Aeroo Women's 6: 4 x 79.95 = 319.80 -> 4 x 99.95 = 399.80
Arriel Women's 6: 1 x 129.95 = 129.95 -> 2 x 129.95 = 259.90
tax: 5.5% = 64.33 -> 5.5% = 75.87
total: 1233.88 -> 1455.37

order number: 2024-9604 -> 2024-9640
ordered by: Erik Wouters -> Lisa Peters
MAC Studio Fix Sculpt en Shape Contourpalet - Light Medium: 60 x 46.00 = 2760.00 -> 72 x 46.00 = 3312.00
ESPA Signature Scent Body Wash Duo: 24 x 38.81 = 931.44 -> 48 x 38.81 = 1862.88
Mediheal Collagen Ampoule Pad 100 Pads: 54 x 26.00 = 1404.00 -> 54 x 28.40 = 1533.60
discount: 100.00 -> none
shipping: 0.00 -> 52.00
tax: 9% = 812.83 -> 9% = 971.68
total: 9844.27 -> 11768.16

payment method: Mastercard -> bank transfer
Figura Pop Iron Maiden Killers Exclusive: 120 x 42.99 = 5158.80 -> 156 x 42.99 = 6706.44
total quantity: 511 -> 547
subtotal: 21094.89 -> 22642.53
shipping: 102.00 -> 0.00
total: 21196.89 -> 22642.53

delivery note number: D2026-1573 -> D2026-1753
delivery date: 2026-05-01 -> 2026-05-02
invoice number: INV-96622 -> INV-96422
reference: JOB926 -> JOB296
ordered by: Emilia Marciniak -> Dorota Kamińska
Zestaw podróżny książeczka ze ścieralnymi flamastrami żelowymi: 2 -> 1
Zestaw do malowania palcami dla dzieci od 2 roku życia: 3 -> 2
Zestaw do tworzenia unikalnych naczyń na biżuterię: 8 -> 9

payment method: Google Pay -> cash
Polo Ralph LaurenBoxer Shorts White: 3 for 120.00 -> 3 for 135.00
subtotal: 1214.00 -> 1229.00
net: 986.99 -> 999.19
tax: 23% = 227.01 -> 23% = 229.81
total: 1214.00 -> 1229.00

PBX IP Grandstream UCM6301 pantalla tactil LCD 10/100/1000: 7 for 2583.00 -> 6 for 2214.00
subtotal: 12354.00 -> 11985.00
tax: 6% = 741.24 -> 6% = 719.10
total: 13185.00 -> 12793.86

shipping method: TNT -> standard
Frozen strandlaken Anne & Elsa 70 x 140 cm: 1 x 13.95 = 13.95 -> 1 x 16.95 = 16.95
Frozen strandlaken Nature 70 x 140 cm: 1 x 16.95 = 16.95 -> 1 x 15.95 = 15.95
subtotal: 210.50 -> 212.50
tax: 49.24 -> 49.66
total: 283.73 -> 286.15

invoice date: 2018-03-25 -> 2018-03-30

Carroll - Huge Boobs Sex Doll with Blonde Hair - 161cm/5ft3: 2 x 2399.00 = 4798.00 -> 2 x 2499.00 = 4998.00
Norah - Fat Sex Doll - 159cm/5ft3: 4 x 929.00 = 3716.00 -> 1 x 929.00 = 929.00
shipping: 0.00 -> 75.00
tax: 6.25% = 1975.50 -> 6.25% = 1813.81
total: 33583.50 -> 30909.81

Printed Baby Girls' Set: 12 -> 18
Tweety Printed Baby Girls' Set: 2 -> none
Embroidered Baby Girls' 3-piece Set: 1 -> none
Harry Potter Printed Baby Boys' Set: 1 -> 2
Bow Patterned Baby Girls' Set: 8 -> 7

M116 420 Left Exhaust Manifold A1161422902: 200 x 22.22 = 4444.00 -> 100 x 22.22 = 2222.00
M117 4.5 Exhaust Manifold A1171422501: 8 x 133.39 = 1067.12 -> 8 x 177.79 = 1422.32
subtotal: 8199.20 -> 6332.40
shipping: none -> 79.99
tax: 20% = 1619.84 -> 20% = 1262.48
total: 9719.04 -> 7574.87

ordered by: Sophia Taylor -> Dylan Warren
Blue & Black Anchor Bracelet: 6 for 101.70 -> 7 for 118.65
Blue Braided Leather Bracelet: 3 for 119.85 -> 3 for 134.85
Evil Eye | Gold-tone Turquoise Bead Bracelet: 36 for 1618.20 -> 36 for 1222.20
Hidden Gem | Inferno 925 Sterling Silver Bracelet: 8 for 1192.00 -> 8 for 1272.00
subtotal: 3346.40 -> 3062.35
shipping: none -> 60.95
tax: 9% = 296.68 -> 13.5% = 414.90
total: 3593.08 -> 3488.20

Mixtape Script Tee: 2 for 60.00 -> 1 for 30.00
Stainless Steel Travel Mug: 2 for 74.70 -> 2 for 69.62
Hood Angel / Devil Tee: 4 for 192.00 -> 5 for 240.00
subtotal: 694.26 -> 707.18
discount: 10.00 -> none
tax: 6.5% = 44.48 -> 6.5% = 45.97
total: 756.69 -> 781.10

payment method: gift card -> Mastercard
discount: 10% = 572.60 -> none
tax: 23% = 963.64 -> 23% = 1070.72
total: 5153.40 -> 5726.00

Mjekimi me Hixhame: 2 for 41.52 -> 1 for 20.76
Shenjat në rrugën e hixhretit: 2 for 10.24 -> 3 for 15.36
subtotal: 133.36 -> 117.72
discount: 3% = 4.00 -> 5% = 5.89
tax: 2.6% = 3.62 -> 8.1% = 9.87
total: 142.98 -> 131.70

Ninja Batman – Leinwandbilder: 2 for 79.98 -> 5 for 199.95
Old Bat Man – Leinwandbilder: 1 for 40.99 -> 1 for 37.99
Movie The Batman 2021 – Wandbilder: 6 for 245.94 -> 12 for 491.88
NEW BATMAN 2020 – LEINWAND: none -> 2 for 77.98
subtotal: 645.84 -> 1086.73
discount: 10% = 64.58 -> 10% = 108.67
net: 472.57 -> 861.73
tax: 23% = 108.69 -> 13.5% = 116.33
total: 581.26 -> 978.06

■ What is needed
Starting at the line that contains "Norah - Fat" and stopping after the line that contains "Tweety Printed Baby Girls' Set: 2 -> none", write out every line exactly as it appears above, and no other line.

■ Exercise result
Norah - Fat Sex Doll - 159cm/5ft3: 4 x 929.00 = 3716.00 -> 1 x 929.00 = 929.00
shipping: 0.00 -> 75.00
tax: 6.25% = 1975.50 -> 6.25% = 1813.81
total: 33583.50 -> 30909.81

Printed Baby Girls' Set: 12 -> 18
Tweety Printed Baby Girls' Set: 2 -> none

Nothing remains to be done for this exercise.